Assigned task: Extract from the listing each line in which the word "Examples" appears.

Information given:
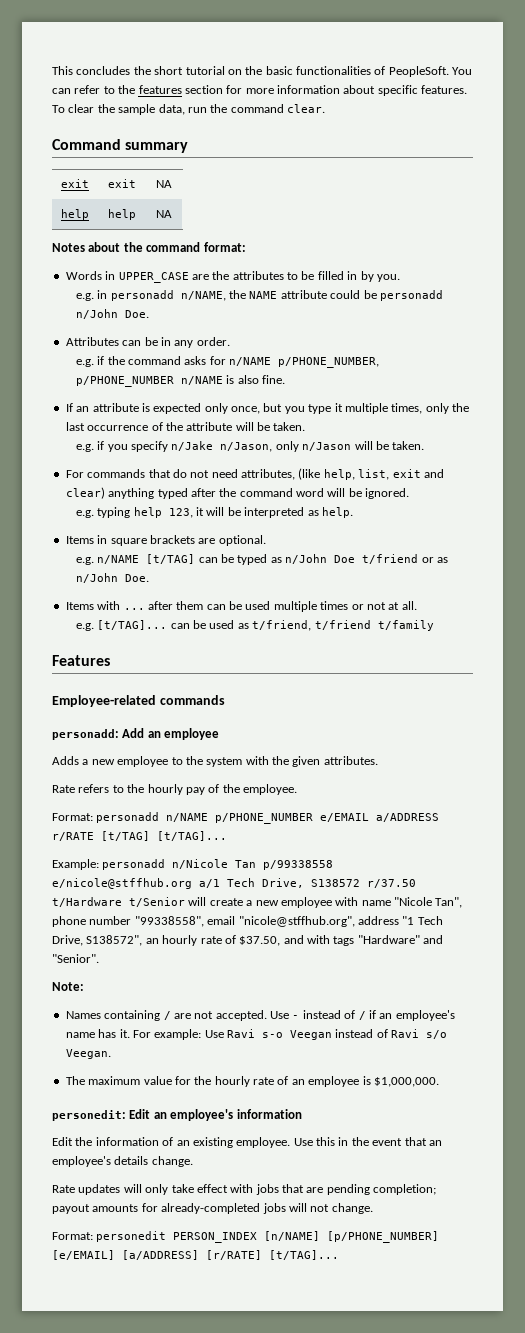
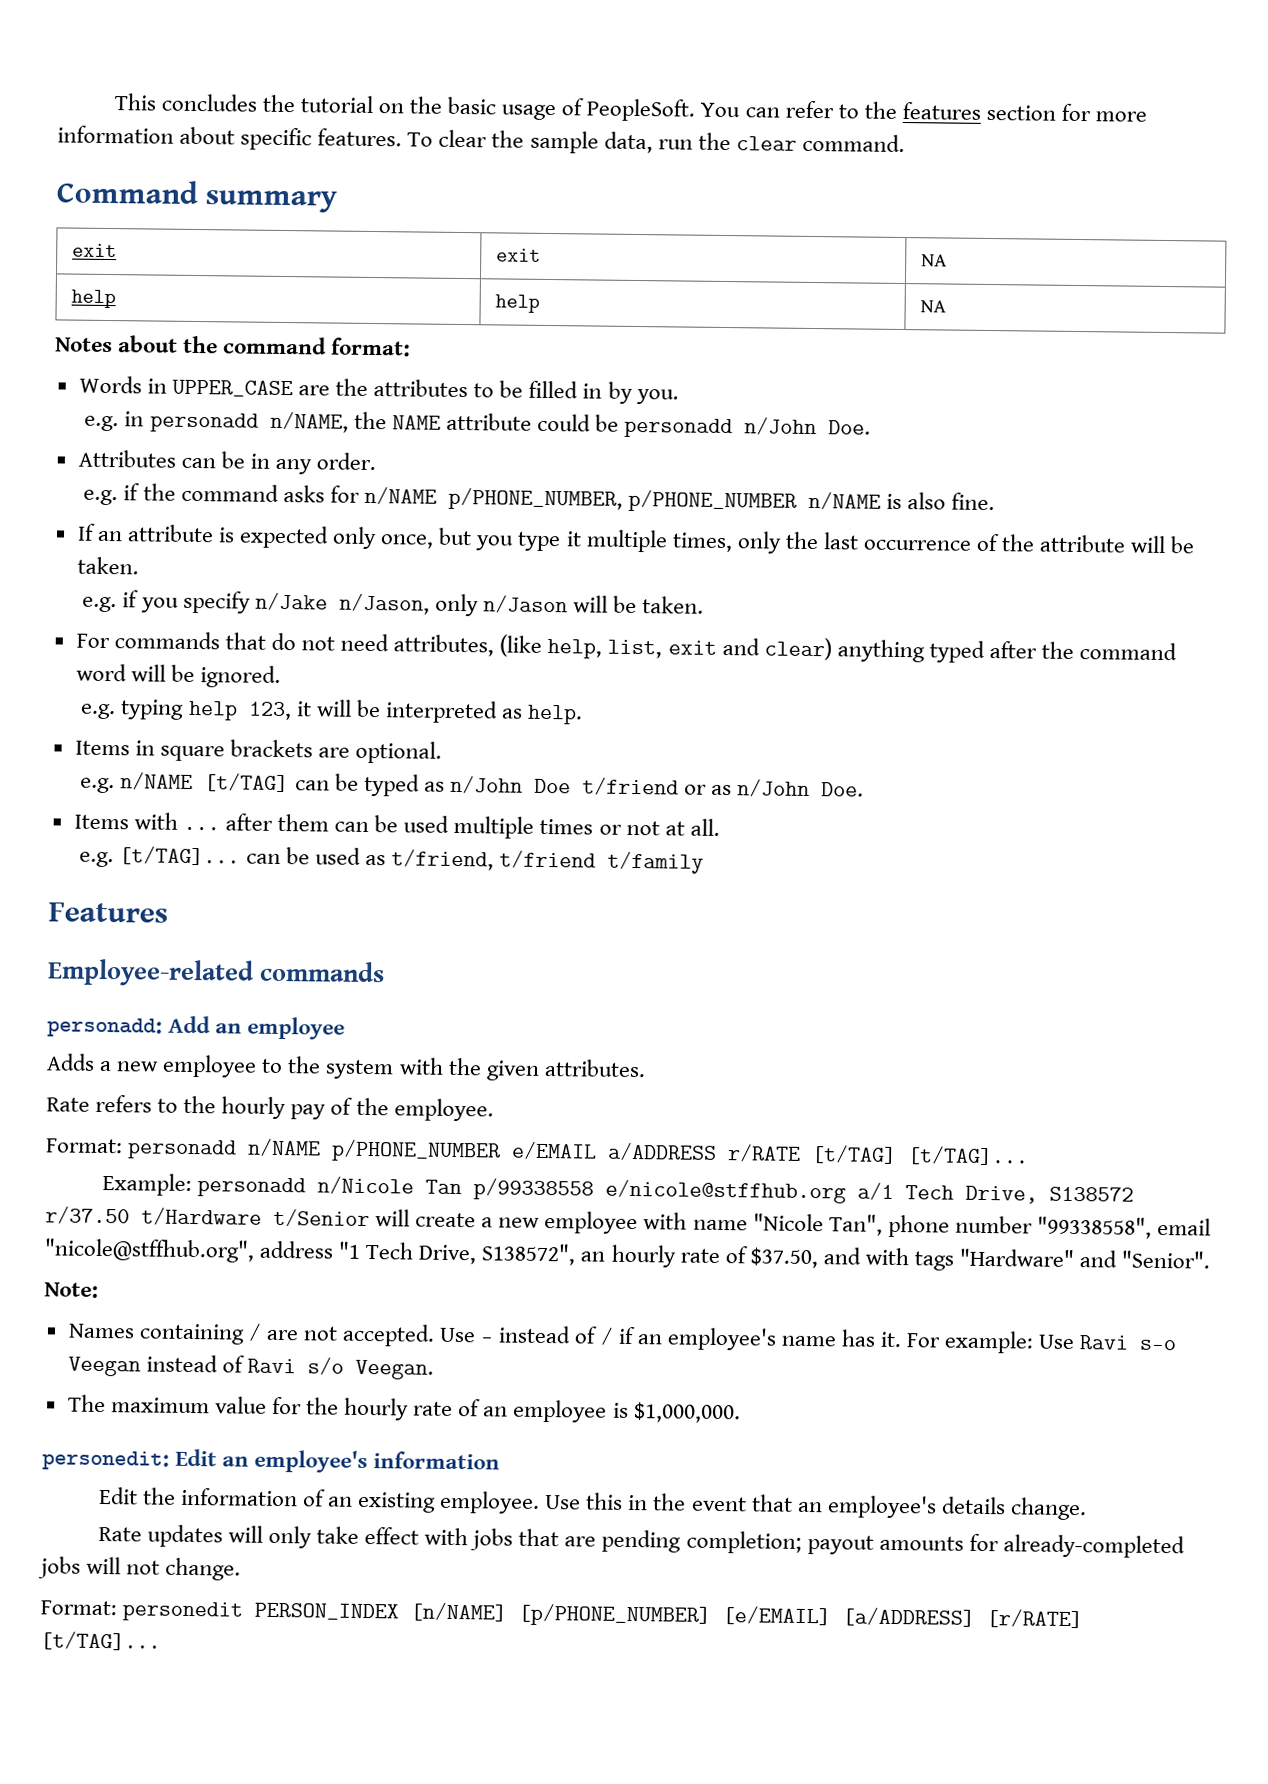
[154,66,184,75] short -> (296, 103) none
[296,66,371,75] functionalities -> [501,104,557,121] usage
[230,104,325,113] command clear. -> [735,133,905,153] clear command.

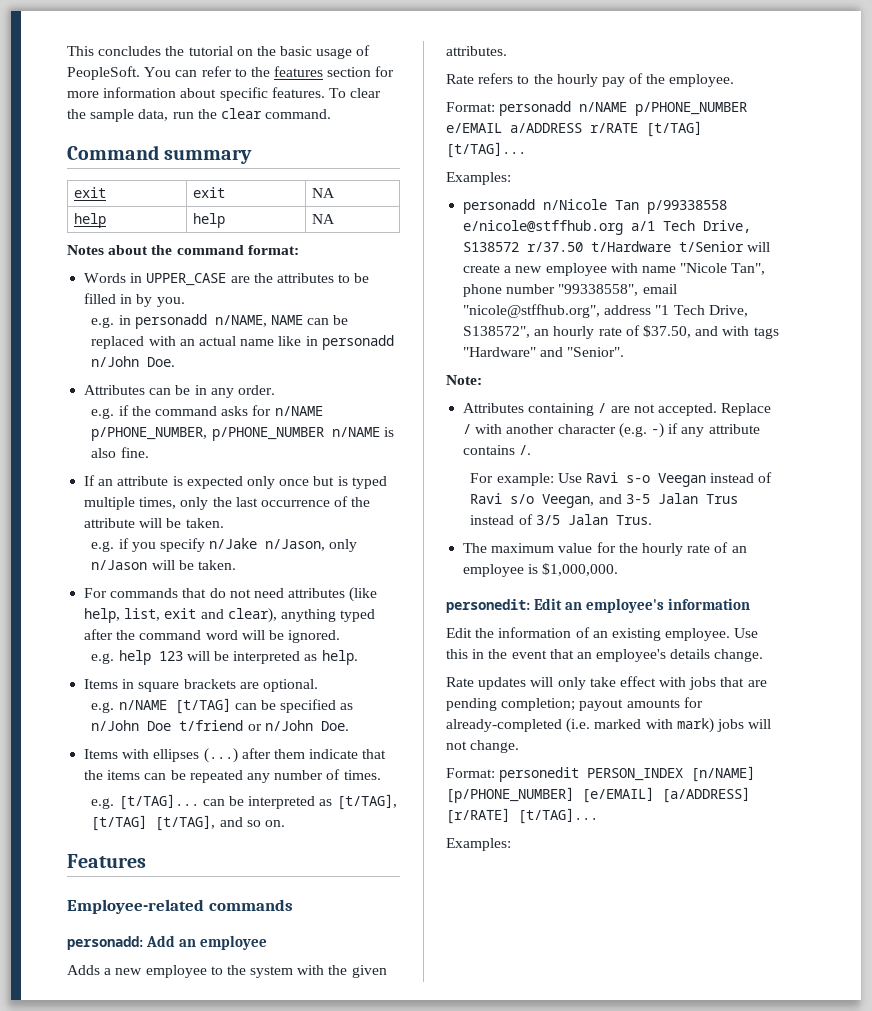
[353,411,619,432] the NAME attribute could be -> [270,315,349,325] [91,336,318,349] NAME can be replaced with an actual name like in
[380,527,582,552] once, but you type it -> [279,476,387,489] once but is typed
[393,634,495,657] attributes, -> [288,588,346,598] attributes
[763,637,832,661] clear) -> [227,608,277,623] clear),
[120,699,312,721] typing help 123, it -> [118,650,183,665] help 123
[363,773,420,797] typed -> [280,699,337,713] specified
[710,784,732,796] as -> (262, 727) none
[182,813,720,839] [79,846,704,874] ... after them can be used multiple times or not at all. // e.g. [t/TAG]... can be used as t/friend, t/friend t/family -> [153,748,387,763] [84,769,381,783] [91,794,397,810] [91,815,285,831] ellipses (...) after them indicate that the items can be repeated any number of times. // e.g. [t/TAG]... can be interpreted as [t/TAG], [t/TAG] [t/TAG], and so on.
[101,1172,192,1196] Example: -> [446,172,511,185] Examples: //
[67,1323,135,1339] Names -> [463,403,525,413] Attributes
[439,1325,902,1351] Use - instead of / if an employee's name has it. -> [721,403,772,416] [463,423,760,438] [463,445,532,455] Replace / with another character (e.g. -) if any attribute contains /. //
[354,1359,434,1380] Veegan. -> [542,493,738,508] [470,514,652,525] Veegan, and 3-5 Jalan Trus instead of 3/5 Jalan Trus.
(1185, 1546) none -> [566,718,714,733] (i.e. marked with mark)
(161, 1641) none -> [446,838,511,851] // Examples:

Result for this exercise:
[101,1172,192,1196] Example: -> [446,172,511,185] Examples: //
(161, 1641) none -> [446,838,511,851] // Examples:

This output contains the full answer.